Ma dal 1948 molte cose sono cambiate ed ora ci si interroga seriamente se sia giunto il tempo di riconoscere questi diritti, i diritti della dignità e della identità, non più parenti poveri dei diritti umani ed a difesa della democrazia.

Amari rappresenta che stiamo vivendo un momento di forte transizione politica economica sociale e culturale ed il riconoscimento formale in Costituzione della dimensione culturale può avere la stessa forza emotiva e lo stesso impatto di quando è stato riconosciuto ed applicato il principio di sovranità popolare. Nella società contemporanea si chiede che venga riconosciuta l’importanza delle funzioni cognitive e dell’apprendimento per il benessere psico-fisico-individuale. In questo modo la cultura smette di costituire un puro ornamento e   diventa fondante per un costituzionalismo culturale. Le motivazioni di questo cambiamento si possono ritrovare, per Amari, proprio nell’ evoluzione del concetto di cultura, che trova il presupposto nel pensiero di Spengler prima e di Huxley dopo.

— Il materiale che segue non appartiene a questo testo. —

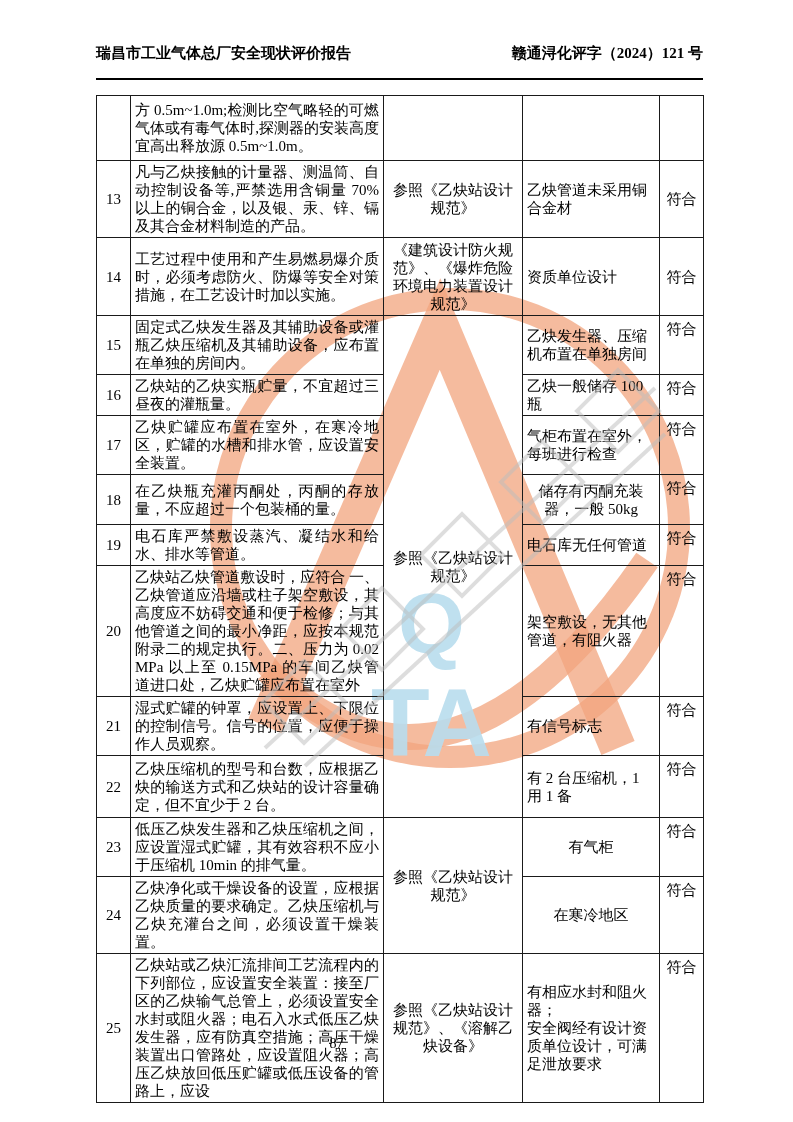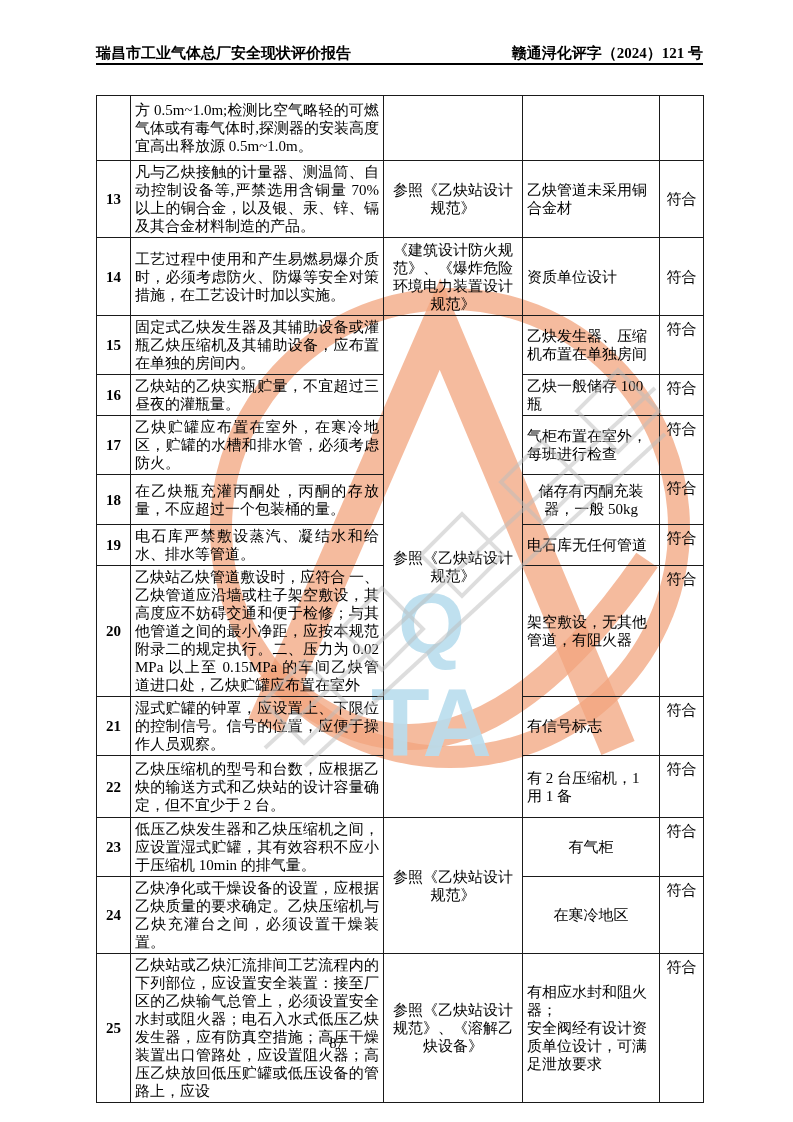--- a/index.html
+++ b/index.html
@@ -5,36 +5,36 @@
   html,body{margin:0;padding:0;background:#9a9a9a;}
   .page{
     position:relative;width:793px;height:1122px;background:#ffffff;
     font-family:"Liberation Serif","DejaVu Serif",serif;color:#000;
     margin:0 auto;overflow:hidden;
   }
   
   .header{
     position:absolute;left:96px;top:44px;width:607px;z-index:3;
     display:flex;justify-content:space-between;align-items:flex-end;
-    border-bottom:2px solid #000;padding-bottom:0;
+    border-bottom:2px solid #000;padding-bottom:15px;
     font-weight:bold;font-size:15px;white-space:nowrap;
   }
   
   .wm-back{position:absolute;left:195px;top:278px;z-index:0;}
   .wm-front{position:absolute;left:195px;top:278px;z-index:2;opacity:.5;pointer-events:none;}
   
   table.checklist{
     position:absolute;left:96px;top:95px;width:607px;z-index:1;
     border-collapse:collapse;table-layout:fixed;background:transparent;
   }
   table.checklist td{
     border:1.5px solid #1a1a1a;font-size:15px;line-height:18px;
     padding:2px 4px;vertical-align:middle;word-break:break-all;
   }
-  td.no{text-align:center;vertical-align:top;padding:3px 1px;font-weight:bold;}
+  td.no{text-align:center;vertical-align:top;padding:3px 1px;}
   td.content{text-align:justify;vertical-align:top;}
   td.basis{text-align:center;}
   td.status{white-space:pre-line;}
   td.status.center{text-align:center;}
   td.result{text-align:center;}
   td.result.top{vertical-align:top;padding-top:4px;}
   
   .footer{
     position:absolute;left:0;top:1036px;width:673px;z-index:3;
     text-align:center;font-size:14px;
@@ -97,21 +97,21 @@
           <td class="result top">符合</td>
         </tr>
         <tr style="height: 41px; margin-top: 9px;">
           <td class="no">16</td>
           <td class="content">乙炔站的乙炔实瓶贮量，不宜超过三昼夜的灌瓶量。</td>
           <td class="status">乙炔一般储存 100 瓶</td>
           <td class="result top">符合</td>
         </tr>
         <tr style="height: 52px;">
           <td class="no">17</td>
-          <td class="content">乙炔贮罐应布置在室外，在寒冷地区，贮罐的水槽和排水管，必须考虑防火。</td>
+          <td class="content">乙炔贮罐应布置在室外，在寒冷地区，贮罐的水槽和排水管，应设置安全装置。</td>
           <td class="status">气柜布置在室外，每班进行检查</td>
           <td class="result top">符合</td>
         </tr>
         <tr style="height: 50px;">
           <td class="no">18</td>
           <td class="content">在乙炔瓶充灌丙酮处，丙酮的存放量，不应超过一个包装桶的量。</td>
           <td class="status center">储存有丙酮充装器，一般 50kg</td>
           <td class="result top">符合</td>
         </tr>
         <tr style="height: 41px;">

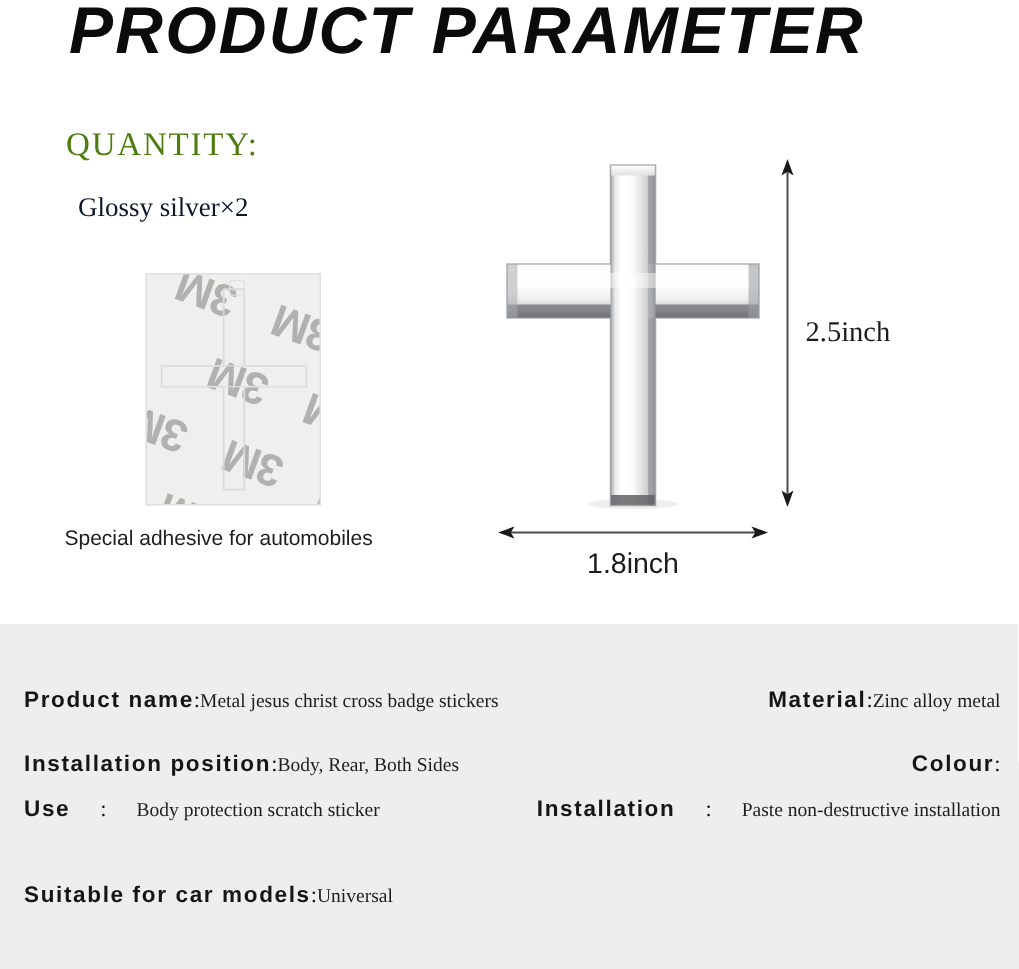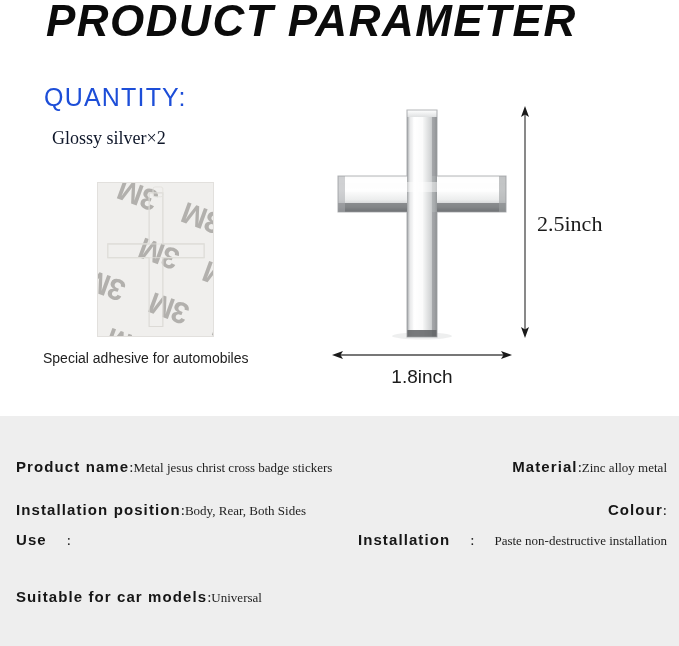--- a/index.html
+++ b/index.html
@@ -28,25 +28,25 @@
     letter-spacing: 1.5px;
     color: #0b0b0b;
     white-space: nowrap;
   }
 
   
   .quantity-heading {
     position: absolute;
     left: 44px;
     top: 83px;
-    font-family: Liberation Sans, sans-serif;
-    font-size: 25px;
+    font-family: Liberation Serif, serif;
+    font-size: 22px;
     font-weight: 400;
     letter-spacing: 1.2px;
-    color: #1d4ed8;
+    color: #4d7c0f;
     white-space: nowrap;
   }
   .quantity-value {
     position: absolute;
     left: 52px;
     top: 128px;
     font-family: "Liberation Serif", serif;
     font-size: 18px;
     color: #0f172a;
     white-space: nowrap;
@@ -129,21 +129,21 @@
     left: 515px;
     top: 106px;
     width: 20px;
     height: 232px;
   }
   .dim-v-label {
     position: absolute;
     left: 537px;
     top: 211px;
     font-family: "Liberation Serif", serif;
-    font-size: 22px;
+    font-size: 19px;
     color: #1b1b1b;
     white-space: nowrap;
   }
   .dim-h {
     position: absolute;
     left: 332px;
     top: 346px;
     width: 180px;
     height: 18px;
   }
@@ -330,20 +330,21 @@
 </div>
 
 <div class="spec-row r-right y2">
   <span class="spec-label">Colour</span>
   <span class="spec-colon">:</span>
 </div>
 
 <div class="spec-row r-left y3">
   <span class="spec-label">Use</span>
   <span class="spec-colon">:</span>
+  <span class="spec-value">Body protection scratch sticker</span>
 </div>
 
 <div class="spec-row r-right y3">
   <span class="spec-label">Installation</span>
   <span class="spec-colon">:</span>
   <span class="spec-value">Paste non-destructive installation</span>
 </div>
 
 <div class="spec-row r-left y4">
   <span class="spec-label">Suitable for car models</span>

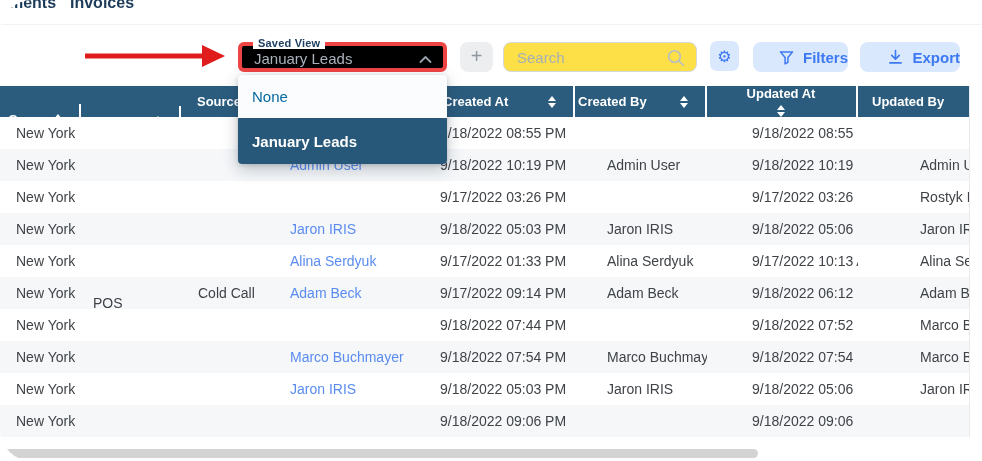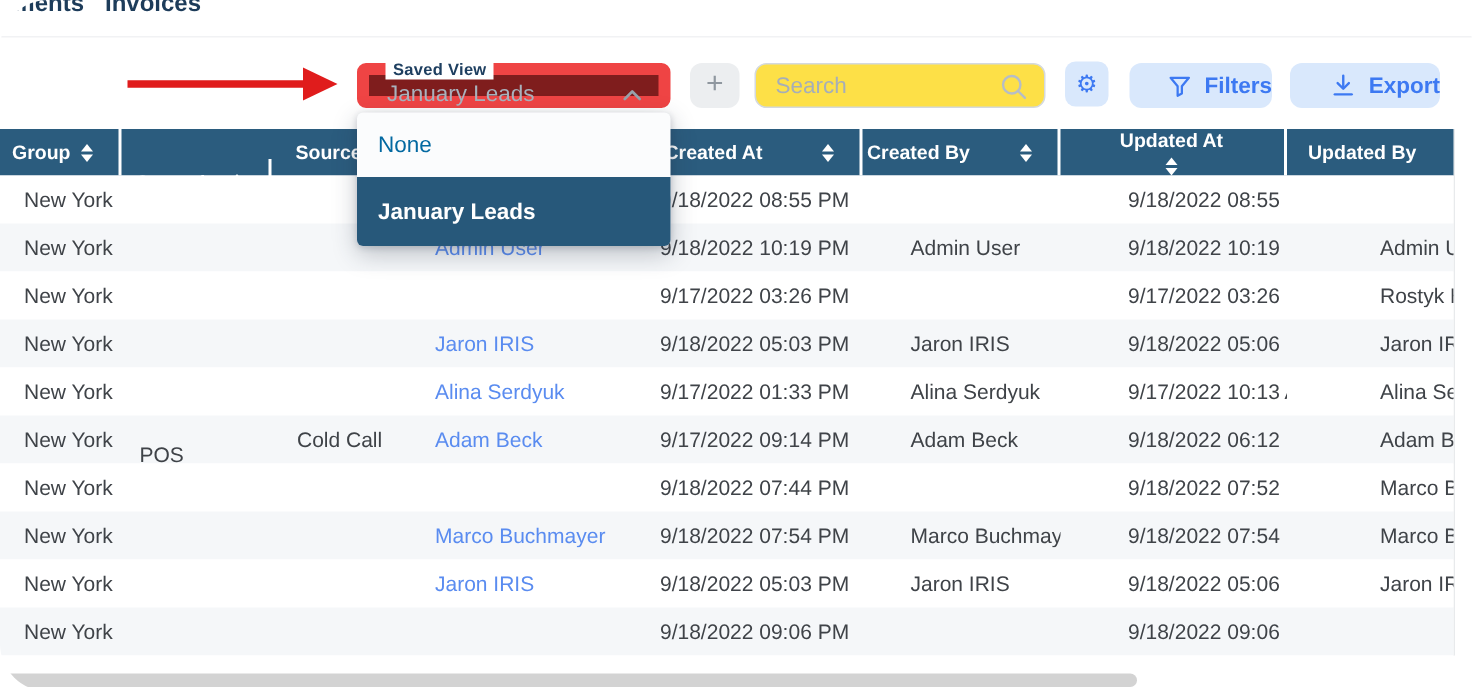--- a/index.html
+++ b/index.html
@@ -11,21 +11,21 @@
   
   .topnav{position:absolute;left:0;top:0;width:100%;height:24px;overflow:hidden;border-bottom:1px solid #f1f2f4;}
   .topnav .nav-item{position:absolute;top:-6px;font-size:16px;font-weight:700;color:#1d3c5a;cursor:pointer;}
   .nav-payments{left:0;}
   .nav-invoices{left:70px;}
   
   .toolbar{position:absolute;left:0;top:24px;width:100%;height:62px;z-index:10;}
   .annot-arrow{position:absolute;left:83px;top:17px;z-index:60;}
   .sv-select{
     position:absolute;left:238px;top:18px;width:209px;height:30px;box-sizing:border-box;
-    border:8px solid #ef4444;border-radius:6px;background:#7f1d1d;cursor:pointer;
+    border:4px solid #ef4444;border-radius:6px;background:#000000;cursor:pointer;
   }
   .sv-label{
     position:absolute;top:-9px;left:11px;background:#fff;padding:0 5px;
     font-size:11px;font-weight:700;color:#1e3f60;letter-spacing:.2px;
   }
   .sv-value{position:absolute;left:12px;top:4px;font-size:15px;color:#a9b2bd;}
   .sv-chevron{position:absolute;right:11px;top:9px;}
   .plus-btn{
     position:absolute;left:460px;top:18px;width:33px;height:30px;border-radius:8px;background:#eceef0;
     color:#8f979f;font-size:20px;line-height:28px;text-align:center;cursor:pointer;
@@ -67,21 +67,21 @@
   .row:nth-child(even){background:#f5f7f9;}
   .cell{
     box-sizing:border-box;flex:none;white-space:nowrap;overflow:hidden;
     font-size:14px;color:#3f4348;
   }
   .cell-link{color:var(--link-blue,#5a8cf0);cursor:pointer;}
   
   .c0{width:81px;}  .c1{width:100px;margin-top:20px;} .c2{width:100px;} .c3{width:150px;}
   .c4{width:144px;} .c5{width:132px;} .c6{width:151px;} .c7{width:152px;}
   
-  .h0{padding-left:8px;}  .h1{padding-left:9px;}  .h2{padding-left:16px;} .h3{padding-left:0;}
+  .h0{padding-left:8px;margin-top:18px;}  .h1{padding-left:9px;}  .h2{padding-left:16px;} .h3{padding-left:0;}
   .h4{padding-left:12px;} .h5{padding-left:3px;} .h6{padding-left:15px;flex-direction:column;} .h7{padding-left:14px;}
   
   .d0{padding-left:16px;}  .d1{padding-left:12px;} .d2{padding-left:17px;} .d3{padding-left:9px;}
   .d4{padding-left:9px;}  .d5{padding-left:32px;} .d6{padding-left:45px;} .d7{padding-left:62px;}
   
   .dropdown-panel{
     position:absolute;left:238px;top:75px;width:209px;z-index:50;background:#fbfcfd;border-radius:4px;
     box-shadow:0 5px 16px rgba(40,50,70,.28), 0 1px 4px rgba(40,50,70,.18);
   }
   .dd-option{height:43px;display:flex;align-items:center;padding-left:14px;font-size:15px;color:#0369a1;cursor:pointer;}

Peraltro, l’attenzione per una dimensione culturale si era già manifestata in un testo approvato l’11 settembre 1946 dalla prima sottocommissione dell’Assemblea costituente, ma non ratificato in via definitivo.La dimensione culturale in Costituzione, artt.9,33,34 è slegata dalla dimensione individuale, non considerata in quanto ritenuta una sfera insondabile e sfuggenteSolo pensando ad un paese fondato sul sapere, sulla conoscenza, sulla ricerca e sul merito si garantisce la libertà e la democrazia. Questo è il messaggio forte di Monica Amari e certamente il testo può costituire momento di dibattito costruttivo.Elogio dei diritti e doveri culturali ha una struttura logica, chiara, con obiettivi precisi, adoperando parole giuste e trasmette il messaggio in maniera fluida rendendo accessibili argomentazioni complesse.E concludo con una citazione di Roberto Bolano, scrittore cileno per esortare a conoscere il libro  di Monica Amari: «Leggere è come pensare, come pregare, come parlare con un amico, come esporre le tue idee, come ascoltare le idee degli altri, come ascoltare musica, come contemplare un paesaggio, come uscire a fare una passeggiata sulla spiaggia».